Reese filled her cup halfway again before realizing that the sugar basket was gone. Only a single, dropped sweetn’low remained on the cocktail table. Reese picked it up.
There were no basketballs on the court. That wasn’t its purpose today. It was supposed to be a place of assembly. Reese craned again to see through the trees to the parking lot, but it was so full she would never be able to spot their car. As it was, she was on the very edge of the blacktop. She glanced behind her. A few counselors chatted near the hoop. She knew them of course, it was a small camp, but none of them were her bunk counselors. No eyes were noticeably on her. Reese bit into the Styrofoam. She rolled the sweetener packet in her fist.

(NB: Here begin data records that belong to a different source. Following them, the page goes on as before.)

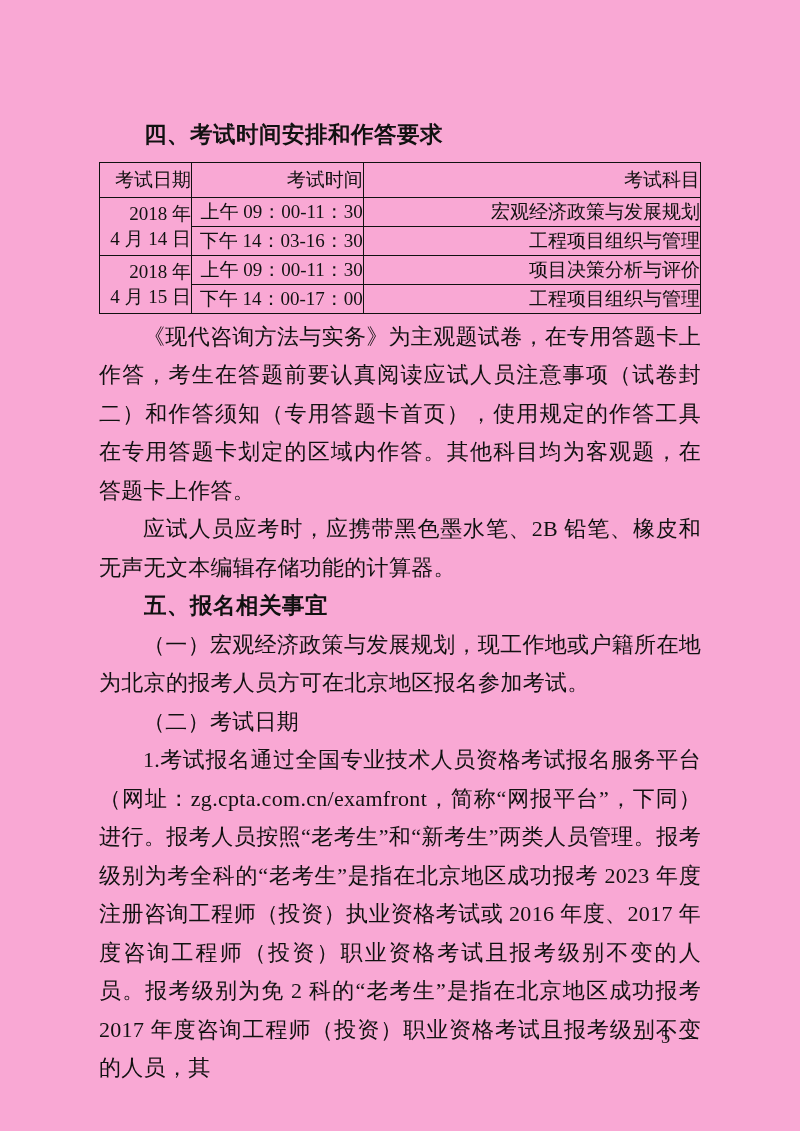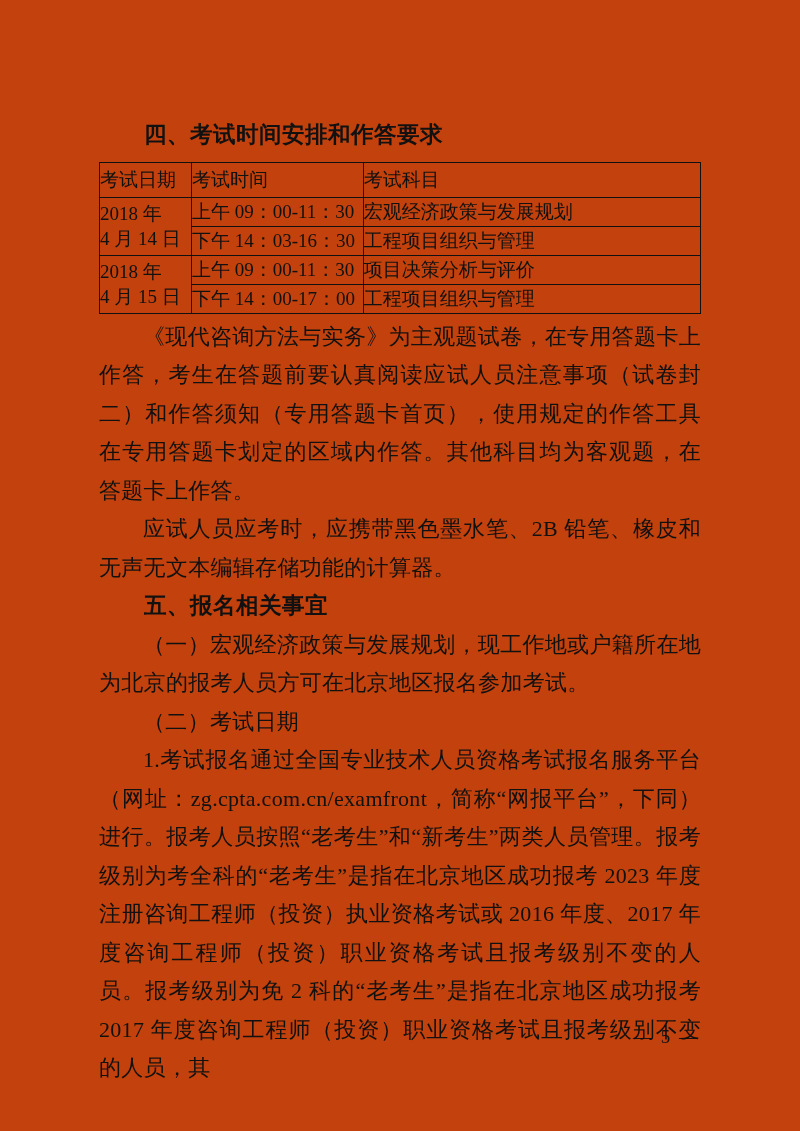--- a/index.html
+++ b/index.html
@@ -1,21 +1,21 @@
 <!DOCTYPE html>
 <html><head>
 <meta charset="utf-8">
 <style>
   html, body { margin: 0; padding: 0; background: #e8e8e8; }
   .page {
     position: relative;
     width: 800px;
     height: 1131px;
     margin: 0 auto;
-    background: #c2410c;
+    background: #f9a8d4;
     box-sizing: border-box;
     padding: 116px 99px 0 99px;
     font-family: "Liberation Serif", serif;
     color: #111111;
     overflow: hidden;
   }
   .section-heading {
     font-family: "Liberation Sans", sans-serif;
     font-weight: bold;
     font-size: 22.5px;
@@ -26,21 +26,21 @@
   }
   table.schedule {
     width: 100%;
     border-collapse: collapse;
     table-layout: fixed;
     margin-top: 7px;
     font-size: 19px;
   }
   table.schedule th, table.schedule td {
     border: 1.5px solid #111111;
-    text-align: left;
+    text-align: right;
     vertical-align: middle;
     font-weight: normal;
     padding: 0;
     overflow: hidden;
   }
   table.schedule th { height: 34px; }
   table.schedule td { height: 28px; }
   table.schedule td.date-cell { line-height: 25px; }
   col.c-date { width: 15.3%; }
   col.c-time { width: 28.6%; }

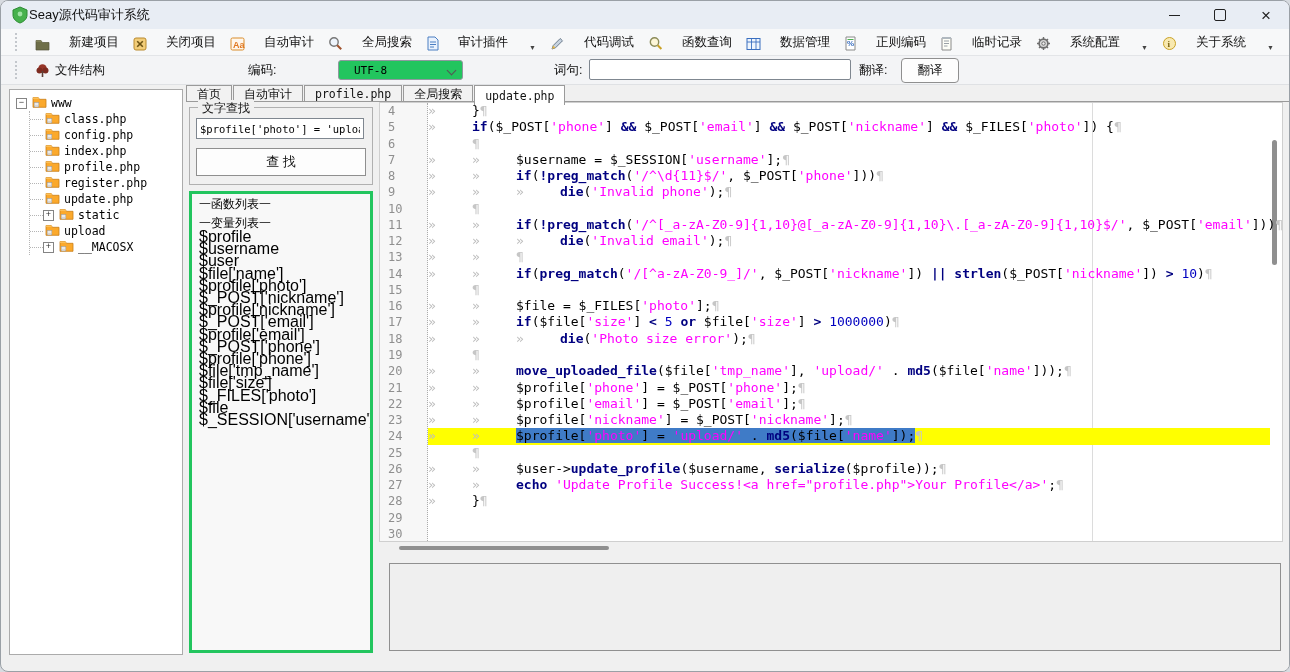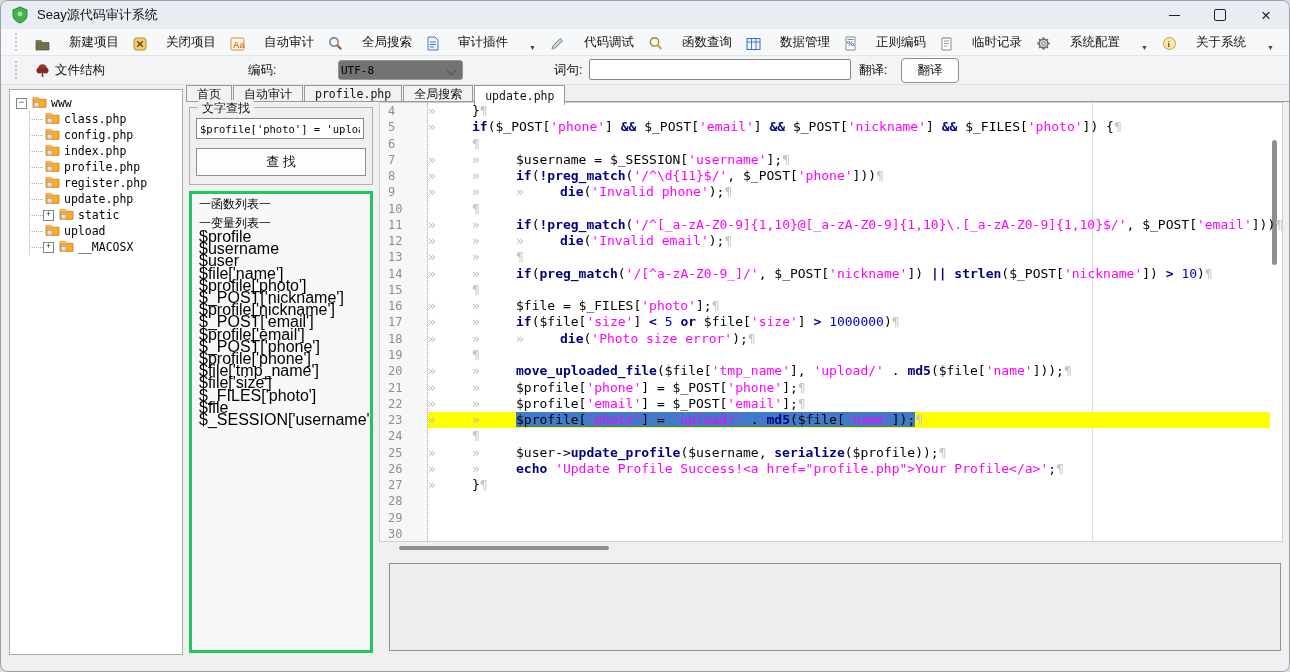--- a/index.html
+++ b/index.html
@@ -1,41 +1,41 @@
 <!DOCTYPE html>
 <html><head>
 <meta charset="utf-8">
 <style>
   html,body{margin:0;padding:0;background:#d7dbe0;font-family:"Liberation Sans","DejaVu Sans",sans-serif;}
   #win{position:relative;width:1290px;height:672px;background:#f0f0f0;border:1px solid #9aa0a6;
        border-radius:8px;overflow:hidden;box-sizing:border-box;}
   
   #titlebar{position:absolute;left:0;top:0;width:100%;height:28px;background:#e8edf4;display:flex;align-items:center;}
   #app-logo{margin-left:10px;width:18px;height:18px;flex:0 0 auto;}
-  #title-text{margin-left:8px;font-size:13px;color:#111;}
+  #title-text{font-size:13px;color:#111;}
   .winbtns{position:absolute;right:0;top:0;height:28px;display:flex;}
   .winbtn{width:46px;height:28px;display:flex;align-items:center;justify-content:center;cursor:default;}
   .glyph-min{width:11px;border-top:1.3px solid #222;}
   .glyph-max{width:10px;height:10px;border:1.2px solid #222;border-radius:2px;}
   .glyph-close{font-size:17px;color:#222;line-height:1;}
   
   #toolbar1{position:absolute;left:0;top:28px;width:100%;height:27px;background:#f7f8f9;border-bottom:1px solid #e3e5e8;
             display:flex;align-items:center;padding-left:14px;box-sizing:border-box;}
   #toolbar1::before,#toolbar2::before{content:"";width:3px;height:18px;border-left:2px dotted #c3c7cc;margin-right:8px;}
   .tb-item{display:flex;align-items:flex-end;gap:19px;padding:2px 7px;font-size:12.5px;color:#111;white-space:nowrap;}
   .tb-item svg{display:block;}
   .dd{font-size:7px;color:#444;margin-left:2px;}
   #toolbar2{position:absolute;left:0;top:55px;width:100%;height:29px;background:#f3f4f6;border-bottom:1px solid #dfe1e4;
             display:flex;align-items:center;padding-left:14px;box-sizing:border-box;}
   .tb2-label{font-size:12.5px;color:#111;white-space:nowrap;}
   #file-structure{display:flex;align-items:center;gap:5px;font-size:12.5px;}
   #encoding-label{position:absolute;left:247px;}
-  #encoding-select{position:absolute;left:337px;top:4px;width:125px;height:20px;background:#737373;border:1px solid #8f989f;
+  #encoding-select{position:absolute;left:337px;top:4px;width:125px;height:20px;background:#22c55e;border:1px solid #8f989f;
                    border-radius:3px;font-family:"DejaVu Sans Mono","Liberation Mono",monospace;font-size:11px;
-                   display:flex;align-items:center;padding-left:2px;box-sizing:border-box;}
+                   display:flex;align-items:center;padding-left:15px;box-sizing:border-box;}
   .chev{position:absolute;right:7px;top:6px;width:6px;height:6px;border-left:1.4px solid #555;border-bottom:1.4px solid #555;transform:rotate(-45deg);}
   #phrase-label{position:absolute;left:553px;}
   #phrase-input{position:absolute;left:588px;top:3px;width:262px;height:21px;border:1px solid #7f8790;border-radius:2px;
                 background:#fff;font-family:"DejaVu Sans Mono","Liberation Mono",monospace;font-size:11px;padding:0 4px;box-sizing:border-box;}
   #translate-label{position:absolute;left:858px;}
   #translate-button{position:absolute;left:900px;top:2px;width:56px;height:23px;background:#fdfdfd;border:1px solid #8f8f8f;
                     border-radius:4px;font-size:12.5px;color:#111;display:flex;align-items:center;justify-content:center;}
   
   #tree-panel{position:absolute;left:8px;top:88px;width:174px;height:566px;background:#fff;border:1px solid #ababab;
               box-sizing:border-box;overflow:hidden;padding-top:5px;}
@@ -441,20 +441,21 @@
         <div class="cl"><span class="tb">»</span><span class="tb">»</span><span class="pl">¶</span></div>
         <div class="cl"><span class="tb">»</span><span class="tb">»</span><span class="kw">if</span>(<span class="kw">preg_match</span>(<span class="str">'/[^a-zA-Z0-9_]/'</span>, $_POST[<span class="str">'nickname'</span>]) <span class="op">||</span> <span class="kw">strlen</span>($_POST[<span class="str">'nickname'</span>]) <span class="op">&gt;</span> <span class="num">10</span>)<span class="pl">¶</span></div>
         <div class="cl"><span class="tb hid">»</span><span class="pl">¶</span></div>
         <div class="cl"><span class="tb">»</span><span class="tb">»</span>$file = $_FILES[<span class="str">'photo'</span>];<span class="pl">¶</span></div>
         <div class="cl"><span class="tb">»</span><span class="tb">»</span><span class="kw">if</span>($file[<span class="str">'size'</span>] <span class="op">&lt;</span> <span class="num">5</span> <span class="kw">or</span> $file[<span class="str">'size'</span>] <span class="op">&gt;</span> <span class="num">1000000</span>)<span class="pl">¶</span></div>
         <div class="cl"><span class="tb">»</span><span class="tb">»</span><span class="tb">»</span><span class="kw">die</span>(<span class="str">'Photo size error'</span>);<span class="pl">¶</span></div>
         <div class="cl"><span class="tb hid">»</span><span class="pl">¶</span></div>
         <div class="cl"><span class="tb">»</span><span class="tb">»</span><span class="kw">move_uploaded_file</span>($file[<span class="str">'tmp_name'</span>], <span class="str">'upload/'</span> . <span class="kw">md5</span>($file[<span class="str">'name'</span>]));<span class="pl">¶</span></div>
         <div class="cl"><span class="tb">»</span><span class="tb">»</span>$profile[<span class="str">'phone'</span>] = $_POST[<span class="str">'phone'</span>];<span class="pl">¶</span></div>
         <div class="cl"><span class="tb">»</span><span class="tb">»</span>$profile[<span class="str">'email'</span>] = $_POST[<span class="str">'email'</span>];<span class="pl">¶</span></div>
+        <div class="cl"><span class="tb">»</span><span class="tb">»</span>$profile[<span class="str">'nickname'</span>] = $_POST[<span class="str">'nickname'</span>];<span class="pl">¶</span></div>
         <div class="cl hl"><span class="tb">»</span><span class="tb">»</span><span class="sel">$profile[<span class="str">'photo'</span>] = <span class="str">'upload/'</span> . <span class="kw">md5</span>($file[<span class="str">'name'</span>]);</span><span class="pl">¶</span></div>
         <div class="cl"><span class="tb hid">»</span><span class="pl">¶</span></div>
         <div class="cl"><span class="tb">»</span><span class="tb">»</span>$user-&gt;<span class="kw">update_profile</span>($username, <span class="kw">serialize</span>($profile));<span class="pl">¶</span></div>
         <div class="cl"><span class="tb">»</span><span class="tb">»</span><span class="kw">echo</span> <span class="str">'Update Profile Success!&lt;a href="profile.php"&gt;Your Profile&lt;/a&gt;'</span>;<span class="pl">¶</span></div>
         <div class="cl"><span class="tb">»</span>}<span class="pl">¶</span></div>
       </div>
     <div id="vthumb"></div>
   </div>
   <div id="hthumb"></div>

Reese missed the garbage can with an overshot. The sweetener smacked the ground just beyond the plastic rim. Reese trembled. Her hands were so tense, so tense, her whole body felt it. She jerked her arms violently. Audible was the shift of cartilage in her wrists.
She could feel her heart.
Reese took off her glasses and rubbed her eyes against her shoulder. It was bad. She was fourteen. She was going into high school. She wasn’t allowed to fall apart like this; her bunkmates looked up to her. Some of them. Some of them knew her better than that.
For the first time since she’d eaten in the mess hall, Reese sat. She criss-crossed her legs and buried her head in her arms to rest forehead against hands. Why were they late? What reason could her mother have to make her wait? That wasn’t how anything had worked before. Flashes of disaster, of twisted metal and smoke answered Reese. Her mind’s eye, those worlds turned dark. The twisting of ideas became the death writhe of worms.
An old piece of advice from her therapist echoed in Reese’s mind.
“Take your worst case scenario and dissect it. If your mom dies, what is the worst that will happen? What is most likely to happen?”
Her grandparents, maybe. Reese thinks of her brother, how distant they are from each other. She thinks of her aunts and uncles, her godparents. She thinks of the pain she’ll feel. The absence.
Reese buries her head deeper. Thinking was the wrong idea.
She breathes. She closes her eyes. The sun is hot on her dark blue camp shirt. In soaks the heat. Cicadas call.
In a moment, there is the crunch of tires on gravel, and Reese shoves herself to her feet.
After everything, they were late because of roadwork.